### What is required
Retype, word for word, each line between the lines holding "- Stimulant medications" and "of service, and", inclusive, and leave the rest of the data alone.

Change detection data

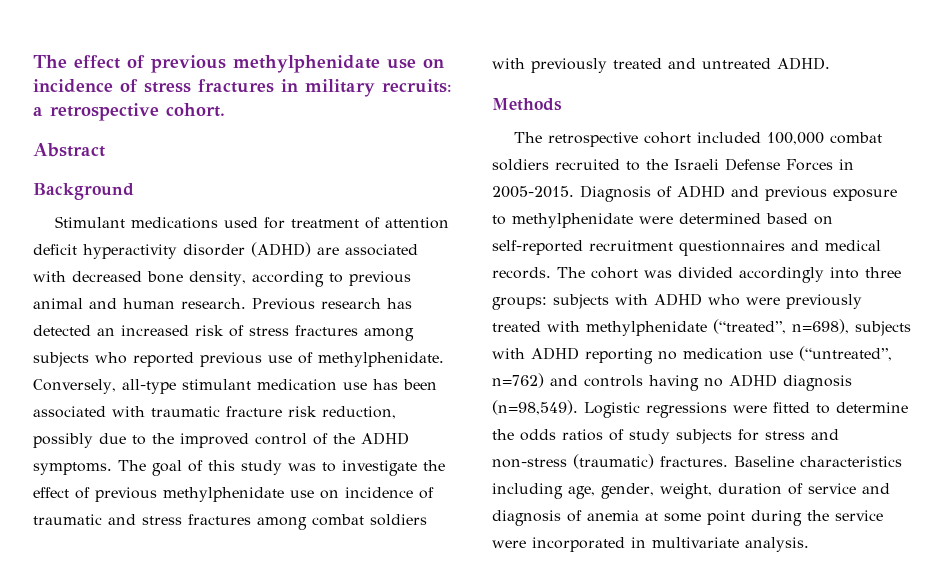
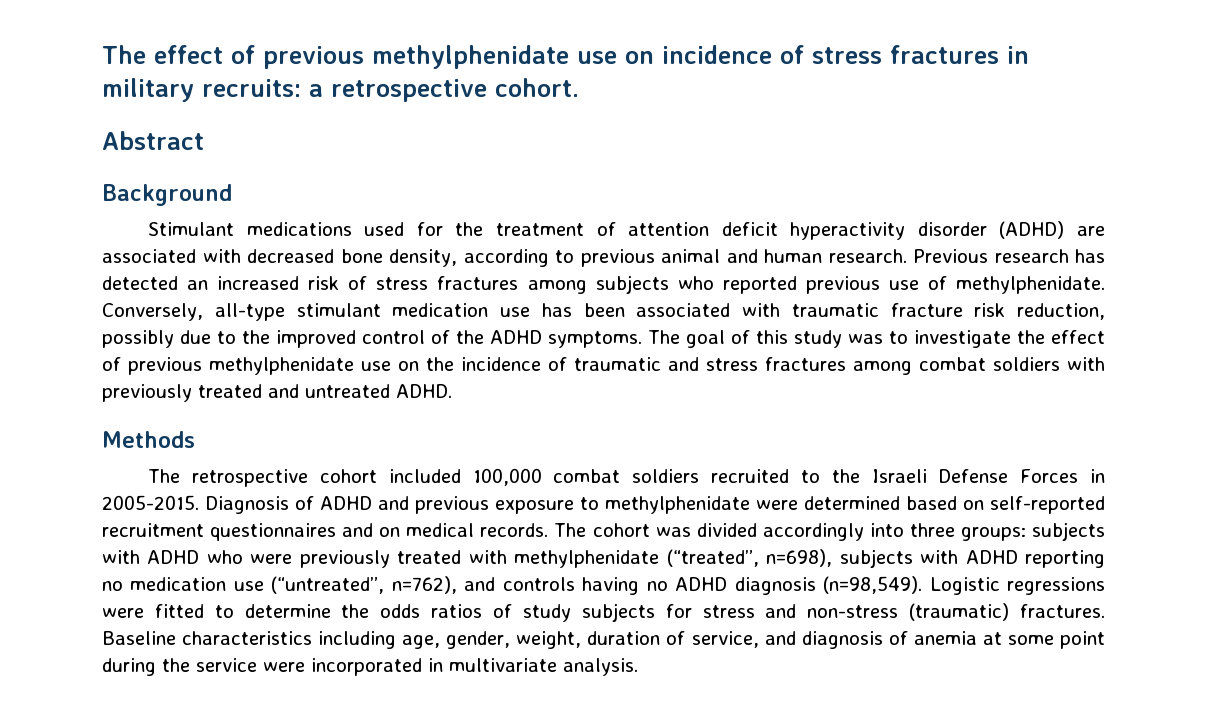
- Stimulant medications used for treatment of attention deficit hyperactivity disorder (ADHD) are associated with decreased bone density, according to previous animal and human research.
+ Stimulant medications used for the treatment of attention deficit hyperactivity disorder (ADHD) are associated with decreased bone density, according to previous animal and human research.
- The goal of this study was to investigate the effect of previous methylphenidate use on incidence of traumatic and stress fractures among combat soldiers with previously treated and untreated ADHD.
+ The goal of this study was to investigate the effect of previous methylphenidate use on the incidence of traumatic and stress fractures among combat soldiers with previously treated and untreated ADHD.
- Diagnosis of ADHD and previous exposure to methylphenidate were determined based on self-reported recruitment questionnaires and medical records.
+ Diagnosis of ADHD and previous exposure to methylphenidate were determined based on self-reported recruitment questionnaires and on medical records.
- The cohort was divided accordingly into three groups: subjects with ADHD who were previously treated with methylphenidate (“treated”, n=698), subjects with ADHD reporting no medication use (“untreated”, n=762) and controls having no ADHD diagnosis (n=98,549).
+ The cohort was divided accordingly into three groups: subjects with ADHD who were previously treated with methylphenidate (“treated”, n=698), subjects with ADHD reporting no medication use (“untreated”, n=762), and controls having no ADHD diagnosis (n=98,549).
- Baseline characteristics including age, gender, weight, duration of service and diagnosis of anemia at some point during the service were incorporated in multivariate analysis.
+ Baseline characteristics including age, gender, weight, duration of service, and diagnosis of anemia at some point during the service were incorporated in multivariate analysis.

---

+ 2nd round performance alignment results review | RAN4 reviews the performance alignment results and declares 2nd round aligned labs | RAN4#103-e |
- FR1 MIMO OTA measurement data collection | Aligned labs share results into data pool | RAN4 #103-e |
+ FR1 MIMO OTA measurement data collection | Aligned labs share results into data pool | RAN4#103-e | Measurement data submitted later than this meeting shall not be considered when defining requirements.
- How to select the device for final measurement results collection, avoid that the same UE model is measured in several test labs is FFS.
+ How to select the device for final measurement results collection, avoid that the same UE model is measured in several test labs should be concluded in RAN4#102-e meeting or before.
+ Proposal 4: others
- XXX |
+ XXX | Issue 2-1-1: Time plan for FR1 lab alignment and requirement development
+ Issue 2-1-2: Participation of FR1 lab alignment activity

### Your solution
- Stimulant medications used for treatment of attention deficit hyperactivity disorder (ADHD) are associated with decreased bone density, according to previous animal and human research.
+ Stimulant medications used for the treatment of attention deficit hyperactivity disorder (ADHD) are associated with decreased bone density, according to previous animal and human research.
- The goal of this study was to investigate the effect of previous methylphenidate use on incidence of traumatic and stress fractures among combat soldiers with previously treated and untreated ADHD.
+ The goal of this study was to investigate the effect of previous methylphenidate use on the incidence of traumatic and stress fractures among combat soldiers with previously treated and untreated ADHD.
- Diagnosis of ADHD and previous exposure to methylphenidate were determined based on self-reported recruitment questionnaires and medical records.
+ Diagnosis of ADHD and previous exposure to methylphenidate were determined based on self-reported recruitment questionnaires and on medical records.
- The cohort was divided accordingly into three groups: subjects with ADHD who were previously treated with methylphenidate (“treated”, n=698), subjects with ADHD reporting no medication use (“untreated”, n=762) and controls having no ADHD diagnosis (n=98,549).
+ The cohort was divided accordingly into three groups: subjects with ADHD who were previously treated with methylphenidate (“treated”, n=698), subjects with ADHD reporting no medication use (“untreated”, n=762), and controls having no ADHD diagnosis (n=98,549).
- Baseline characteristics including age, gender, weight, duration of service and diagnosis of anemia at some point during the service were incorporated in multivariate analysis.
+ Baseline characteristics including age, gender, weight, duration of service, and diagnosis of anemia at some point during the service were incorporated in multivariate analysis.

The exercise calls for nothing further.